§ **Exercise**
Setting pictures aside, output exactly the lines from the start of the records to the line with "[135,126,427,139] [21,145,107,158] Bootstrap", that line included.

§ **Data listing**
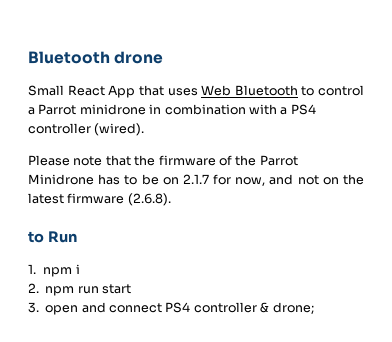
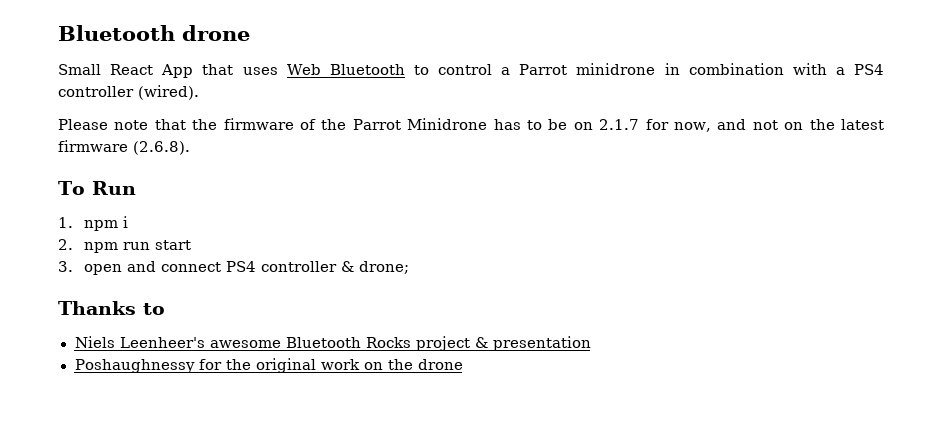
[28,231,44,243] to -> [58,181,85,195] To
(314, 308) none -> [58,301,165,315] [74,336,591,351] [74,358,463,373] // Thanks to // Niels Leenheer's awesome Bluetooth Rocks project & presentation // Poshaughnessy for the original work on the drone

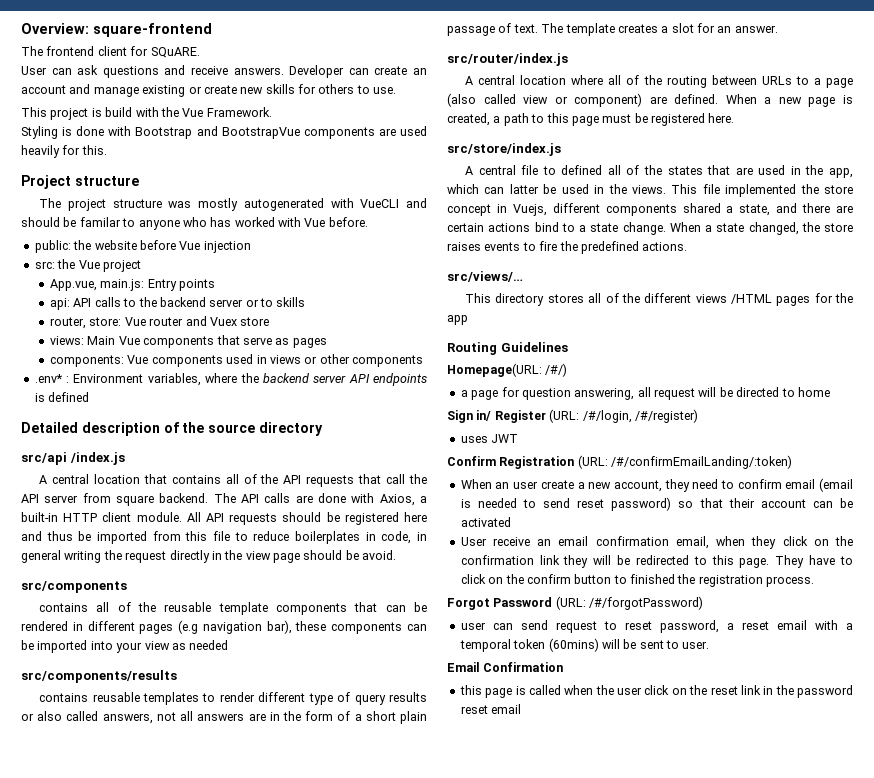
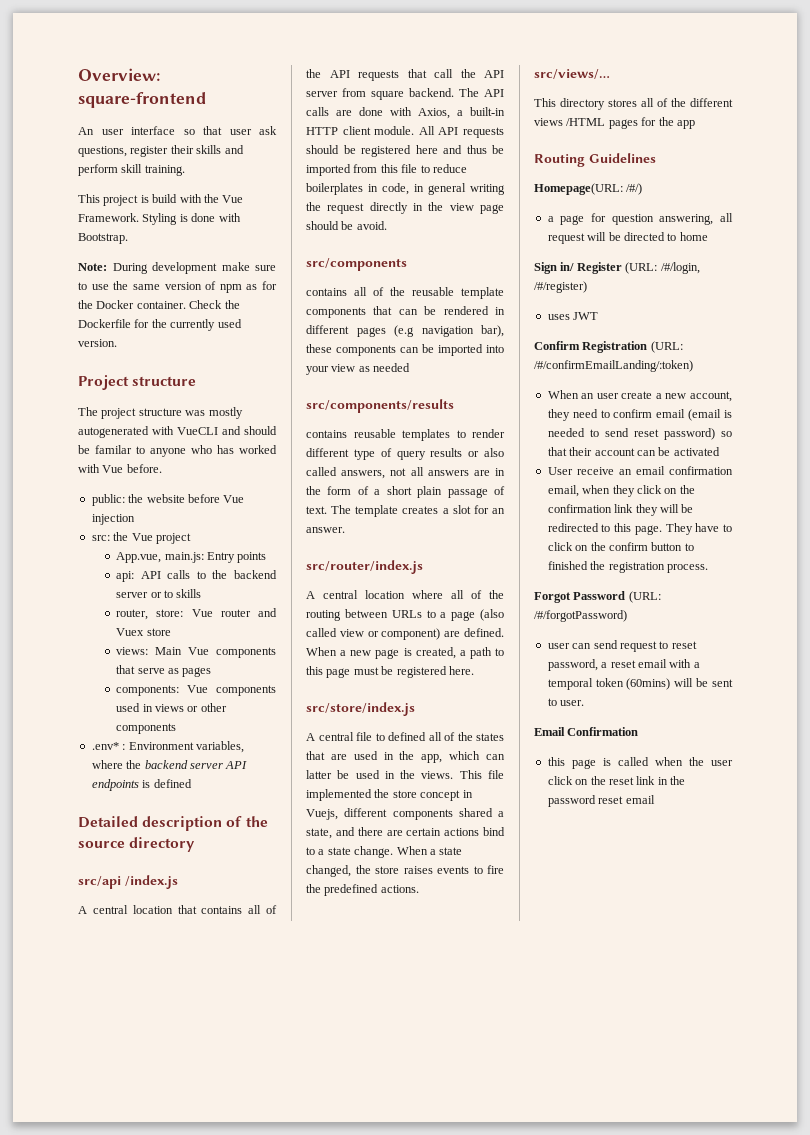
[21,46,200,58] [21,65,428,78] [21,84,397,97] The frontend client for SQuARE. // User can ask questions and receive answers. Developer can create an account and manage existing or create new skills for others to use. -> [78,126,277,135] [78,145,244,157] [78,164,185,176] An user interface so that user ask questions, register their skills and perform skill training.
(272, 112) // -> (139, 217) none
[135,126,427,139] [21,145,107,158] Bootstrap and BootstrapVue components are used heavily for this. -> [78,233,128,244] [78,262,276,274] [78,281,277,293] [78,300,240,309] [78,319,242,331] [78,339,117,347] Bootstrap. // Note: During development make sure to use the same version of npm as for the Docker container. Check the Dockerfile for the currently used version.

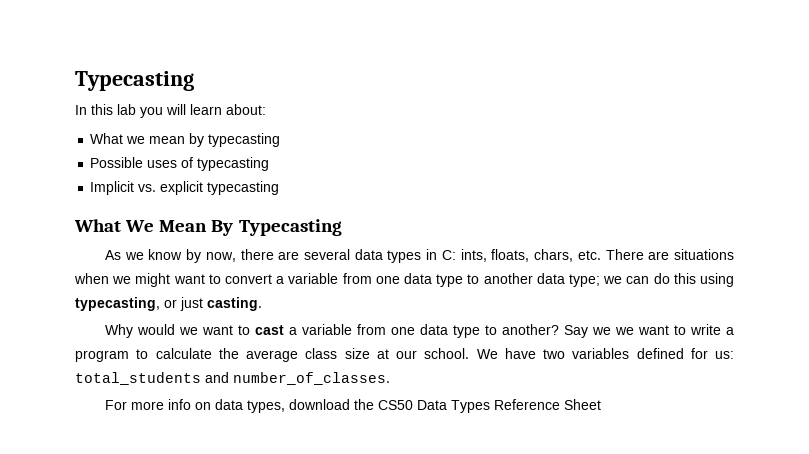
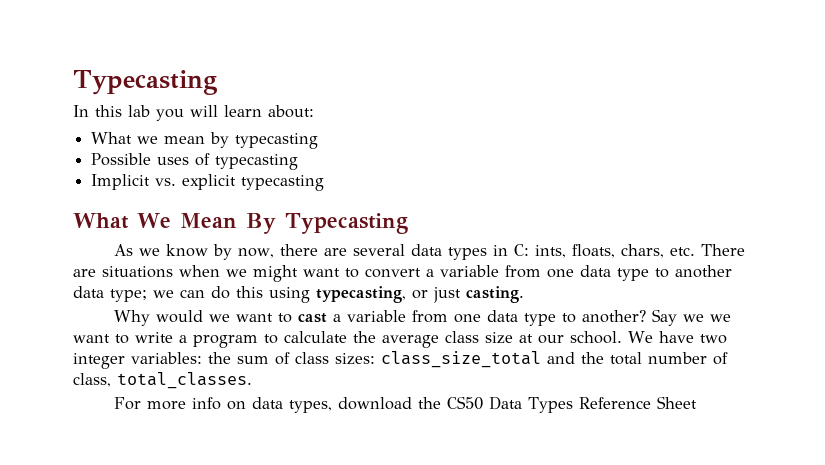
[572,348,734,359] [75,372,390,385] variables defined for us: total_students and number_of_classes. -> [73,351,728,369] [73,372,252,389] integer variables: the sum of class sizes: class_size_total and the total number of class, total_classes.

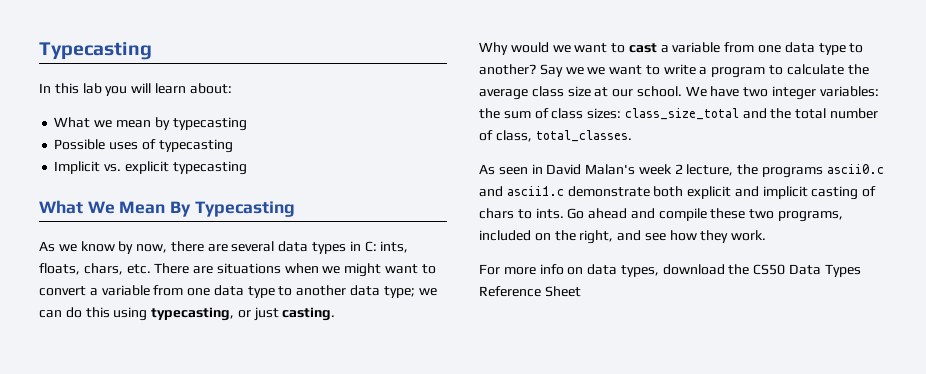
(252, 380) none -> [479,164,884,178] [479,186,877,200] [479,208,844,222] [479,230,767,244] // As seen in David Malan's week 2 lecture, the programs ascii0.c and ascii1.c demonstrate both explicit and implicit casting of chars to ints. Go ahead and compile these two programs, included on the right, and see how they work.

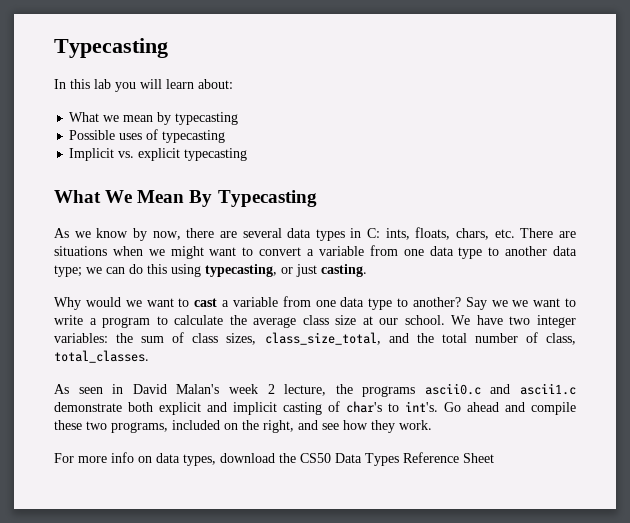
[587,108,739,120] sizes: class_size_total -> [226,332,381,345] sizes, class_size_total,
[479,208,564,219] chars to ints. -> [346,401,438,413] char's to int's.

§ **Exercise output**
[28,231,44,243] to -> [58,181,85,195] To
(314, 308) none -> [58,301,165,315] [74,336,591,351] [74,358,463,373] // Thanks to // Niels Leenheer's awesome Bluetooth Rocks project & presentation // Poshaughnessy for the original work on the drone

[21,46,200,58] [21,65,428,78] [21,84,397,97] The frontend client for SQuARE. // User can ask questions and receive answers. Developer can create an account and manage existing or create new skills for others to use. -> [78,126,277,135] [78,145,244,157] [78,164,185,176] An user interface so that user ask questions, register their skills and perform skill training.
(272, 112) // -> (139, 217) none
[135,126,427,139] [21,145,107,158] Bootstrap and BootstrapVue components are used heavily for this. -> [78,233,128,244] [78,262,276,274] [78,281,277,293] [78,300,240,309] [78,319,242,331] [78,339,117,347] Bootstrap. // Note: During development make sure to use the same version of npm as for the Docker container. Check the Dockerfile for the currently used version.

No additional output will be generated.